Dataset items:
:::
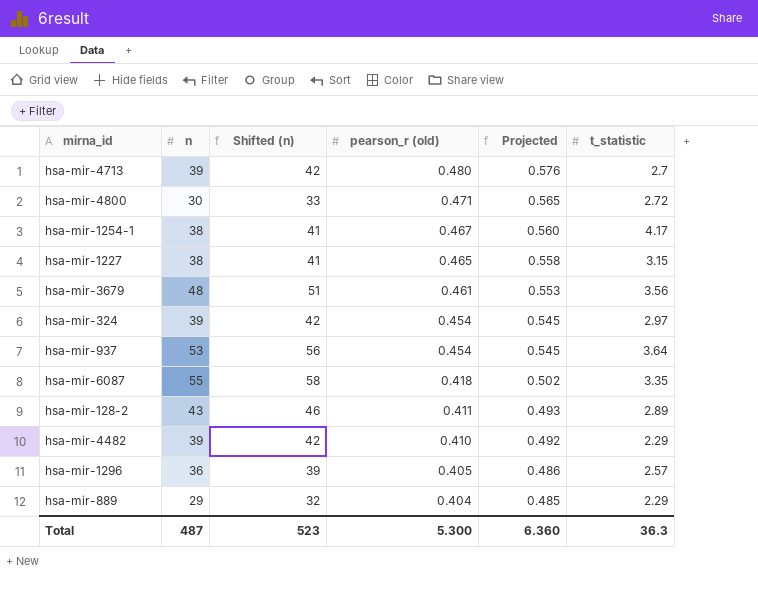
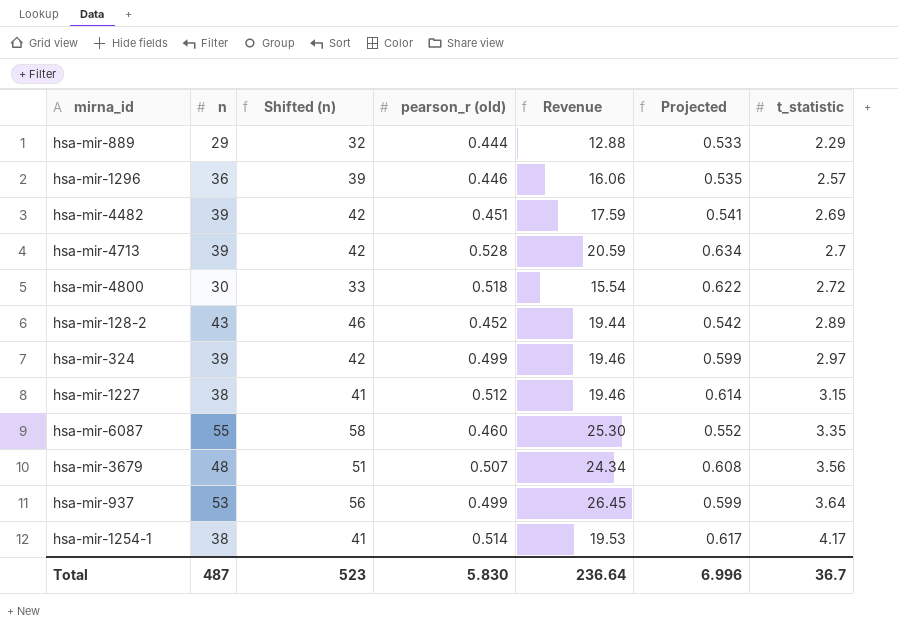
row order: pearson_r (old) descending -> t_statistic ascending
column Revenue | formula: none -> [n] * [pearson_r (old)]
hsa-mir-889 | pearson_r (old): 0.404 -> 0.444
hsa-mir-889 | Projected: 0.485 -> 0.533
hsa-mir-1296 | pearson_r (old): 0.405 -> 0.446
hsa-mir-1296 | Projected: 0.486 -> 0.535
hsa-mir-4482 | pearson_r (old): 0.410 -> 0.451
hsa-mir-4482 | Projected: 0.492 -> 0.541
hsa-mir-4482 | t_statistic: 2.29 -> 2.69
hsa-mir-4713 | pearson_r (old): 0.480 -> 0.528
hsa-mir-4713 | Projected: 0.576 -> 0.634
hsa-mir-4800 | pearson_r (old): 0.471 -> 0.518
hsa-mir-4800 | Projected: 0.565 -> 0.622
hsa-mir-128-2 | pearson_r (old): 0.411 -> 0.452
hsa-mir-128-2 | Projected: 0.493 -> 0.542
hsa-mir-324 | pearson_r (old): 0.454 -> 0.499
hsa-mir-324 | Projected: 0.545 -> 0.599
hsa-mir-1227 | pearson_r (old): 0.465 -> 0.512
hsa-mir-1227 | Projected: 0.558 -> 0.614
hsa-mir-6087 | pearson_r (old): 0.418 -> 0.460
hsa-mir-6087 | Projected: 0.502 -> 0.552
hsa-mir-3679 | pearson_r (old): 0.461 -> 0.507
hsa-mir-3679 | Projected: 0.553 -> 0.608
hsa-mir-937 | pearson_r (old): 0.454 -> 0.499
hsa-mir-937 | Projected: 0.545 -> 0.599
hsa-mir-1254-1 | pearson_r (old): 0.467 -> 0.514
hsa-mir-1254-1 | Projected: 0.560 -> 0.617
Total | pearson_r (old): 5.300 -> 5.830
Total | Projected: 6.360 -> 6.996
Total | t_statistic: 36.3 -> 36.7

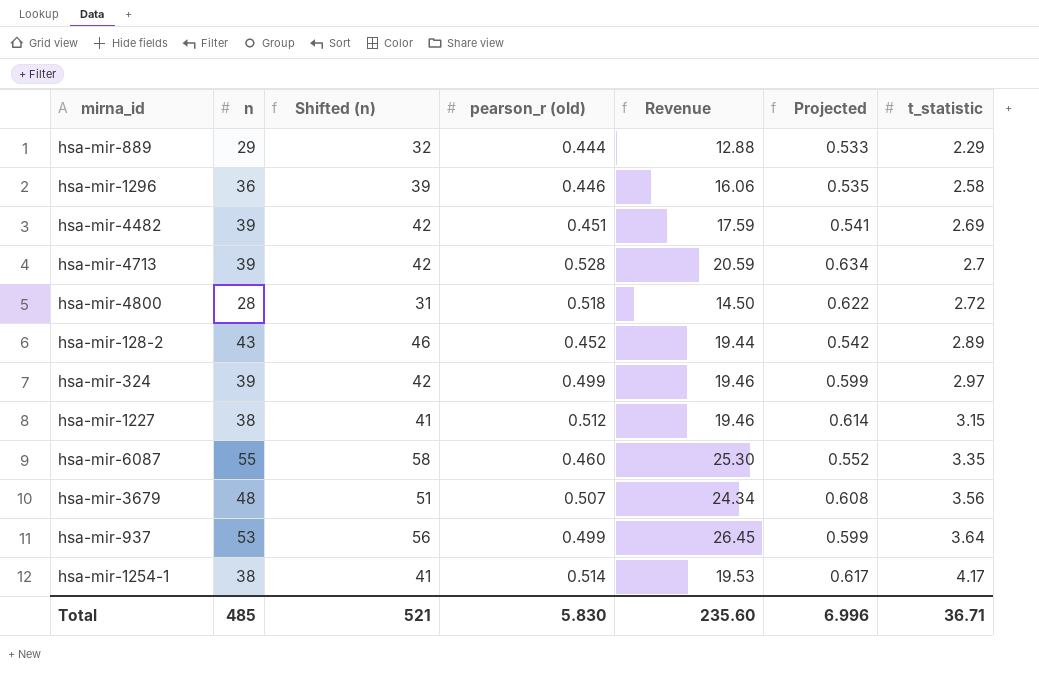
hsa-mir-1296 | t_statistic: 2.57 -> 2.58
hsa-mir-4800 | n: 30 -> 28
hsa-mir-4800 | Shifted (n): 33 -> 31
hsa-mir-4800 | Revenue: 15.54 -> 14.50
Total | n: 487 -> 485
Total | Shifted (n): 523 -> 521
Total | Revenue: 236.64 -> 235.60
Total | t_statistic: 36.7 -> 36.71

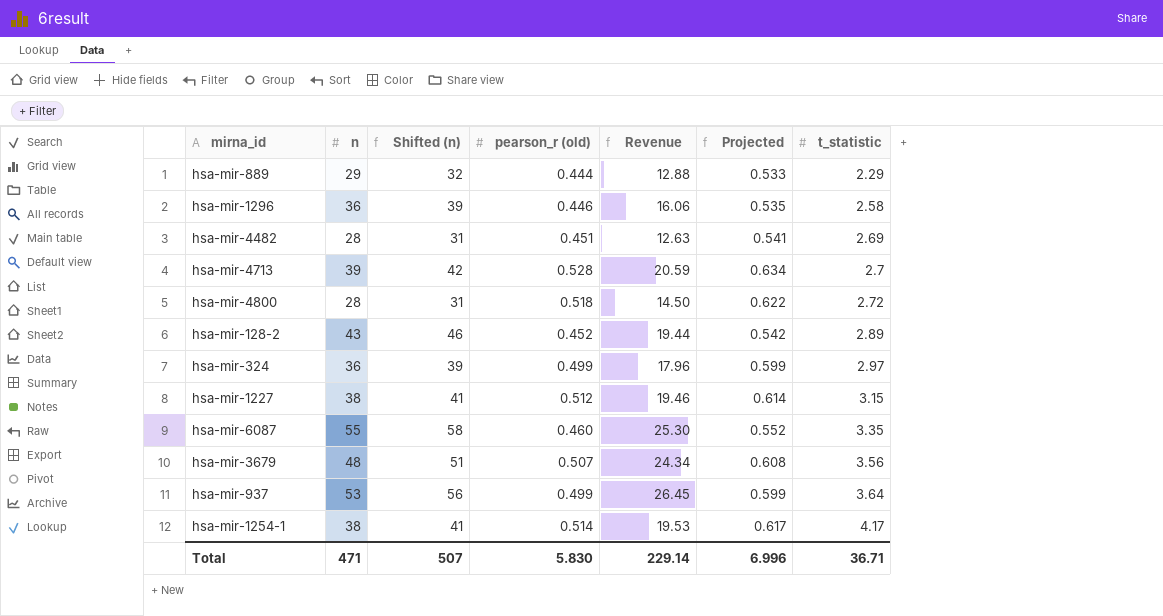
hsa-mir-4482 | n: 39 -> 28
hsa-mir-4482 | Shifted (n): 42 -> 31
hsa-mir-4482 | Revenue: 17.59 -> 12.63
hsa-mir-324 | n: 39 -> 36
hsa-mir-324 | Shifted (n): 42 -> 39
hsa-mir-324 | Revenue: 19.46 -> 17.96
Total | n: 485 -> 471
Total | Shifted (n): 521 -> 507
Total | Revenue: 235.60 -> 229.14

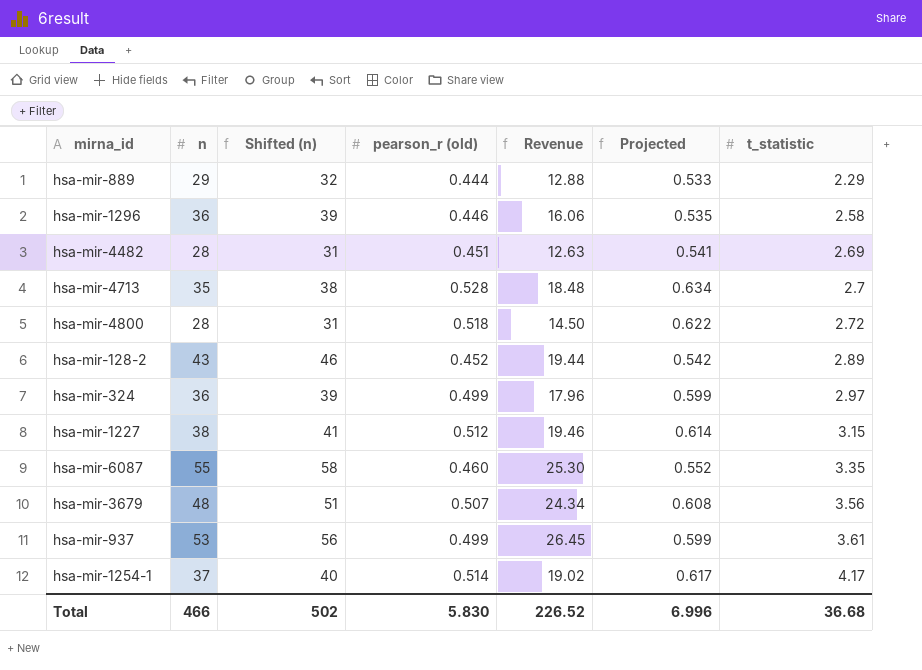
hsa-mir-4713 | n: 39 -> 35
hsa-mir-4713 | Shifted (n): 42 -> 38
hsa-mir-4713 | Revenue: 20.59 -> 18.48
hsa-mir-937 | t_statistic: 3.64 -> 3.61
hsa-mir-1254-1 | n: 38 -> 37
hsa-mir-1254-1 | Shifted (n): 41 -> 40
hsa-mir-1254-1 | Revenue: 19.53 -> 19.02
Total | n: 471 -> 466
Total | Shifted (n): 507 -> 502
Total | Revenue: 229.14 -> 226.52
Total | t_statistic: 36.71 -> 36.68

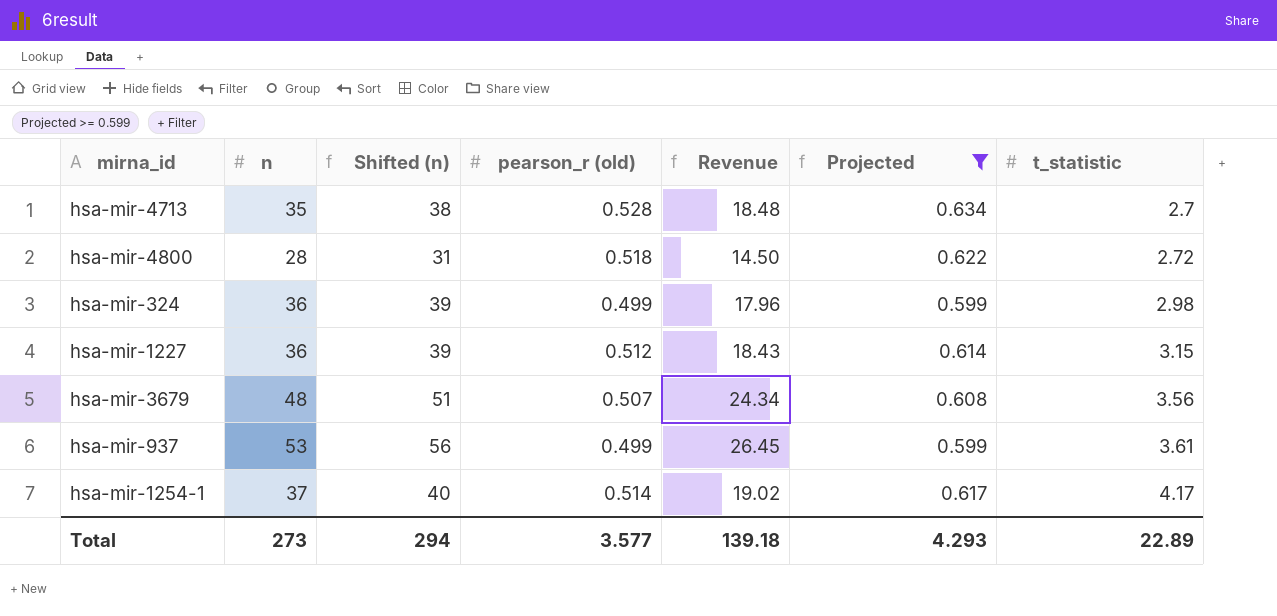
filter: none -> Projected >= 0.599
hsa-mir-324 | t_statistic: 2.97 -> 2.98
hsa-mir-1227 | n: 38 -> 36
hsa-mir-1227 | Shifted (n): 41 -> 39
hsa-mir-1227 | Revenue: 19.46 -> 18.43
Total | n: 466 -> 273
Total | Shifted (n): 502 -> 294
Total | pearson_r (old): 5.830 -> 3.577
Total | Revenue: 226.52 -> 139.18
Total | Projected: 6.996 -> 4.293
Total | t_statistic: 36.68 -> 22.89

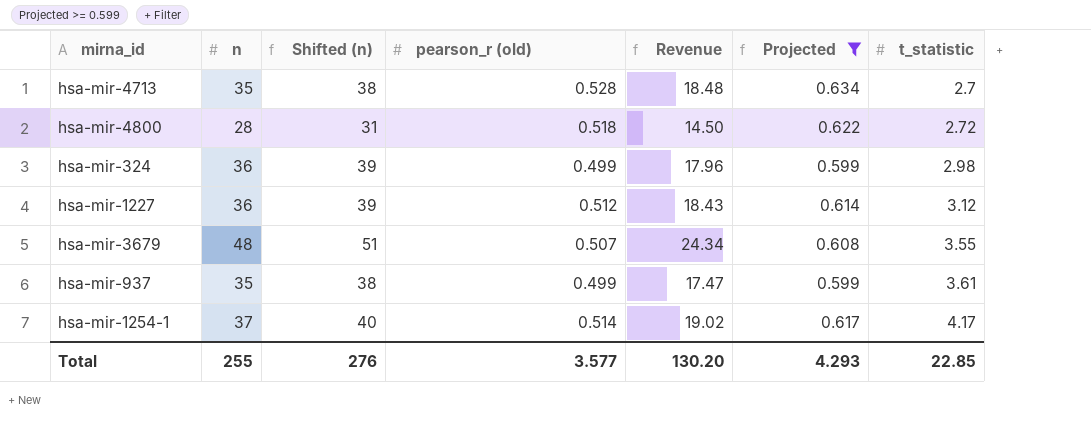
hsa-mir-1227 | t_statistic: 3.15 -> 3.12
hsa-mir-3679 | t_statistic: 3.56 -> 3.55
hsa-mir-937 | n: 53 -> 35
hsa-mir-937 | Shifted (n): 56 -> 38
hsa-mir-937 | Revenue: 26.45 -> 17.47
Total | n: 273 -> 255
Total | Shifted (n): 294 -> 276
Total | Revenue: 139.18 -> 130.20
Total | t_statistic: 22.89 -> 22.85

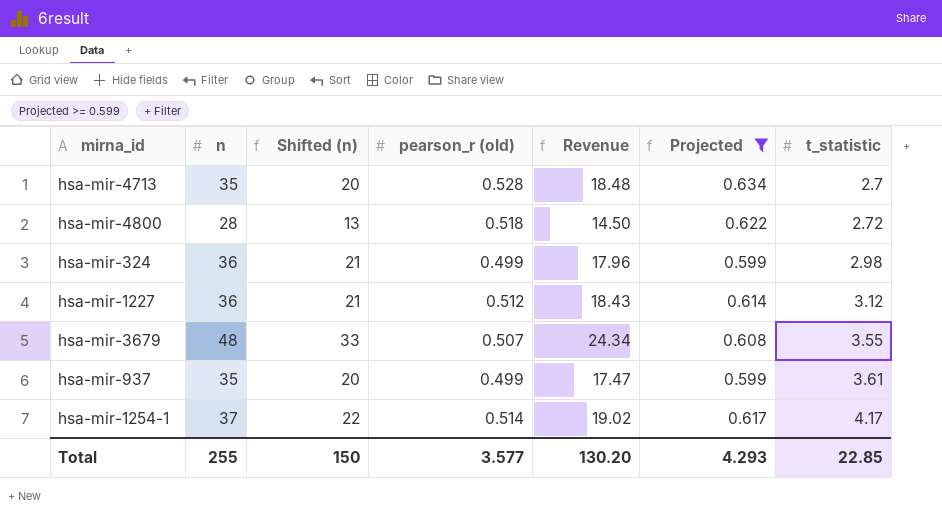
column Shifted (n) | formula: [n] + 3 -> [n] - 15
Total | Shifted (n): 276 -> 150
:::
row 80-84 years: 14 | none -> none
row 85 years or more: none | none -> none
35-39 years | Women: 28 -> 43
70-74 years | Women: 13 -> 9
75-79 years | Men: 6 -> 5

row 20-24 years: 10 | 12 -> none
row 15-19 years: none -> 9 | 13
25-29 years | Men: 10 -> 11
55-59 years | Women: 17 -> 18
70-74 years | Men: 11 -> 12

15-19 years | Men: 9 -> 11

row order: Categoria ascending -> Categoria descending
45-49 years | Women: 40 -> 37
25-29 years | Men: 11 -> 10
:::
● **Requirement**
Using the entries above, extract exactly the lines from the one that contains "hsa-mir-324 | Revenue: 19.46 -> 17.96" through the one that contains "hsa-mir-1254-1 | Shifted (n): 41 -> 40". Do not carry over any pictures.

● **Exercise result**
hsa-mir-324 | Revenue: 19.46 -> 17.96
Total | n: 485 -> 471
Total | Shifted (n): 521 -> 507
Total | Revenue: 235.60 -> 229.14

hsa-mir-4713 | n: 39 -> 35
hsa-mir-4713 | Shifted (n): 42 -> 38
hsa-mir-4713 | Revenue: 20.59 -> 18.48
hsa-mir-937 | t_statistic: 3.64 -> 3.61
hsa-mir-1254-1 | n: 38 -> 37
hsa-mir-1254-1 | Shifted (n): 41 -> 40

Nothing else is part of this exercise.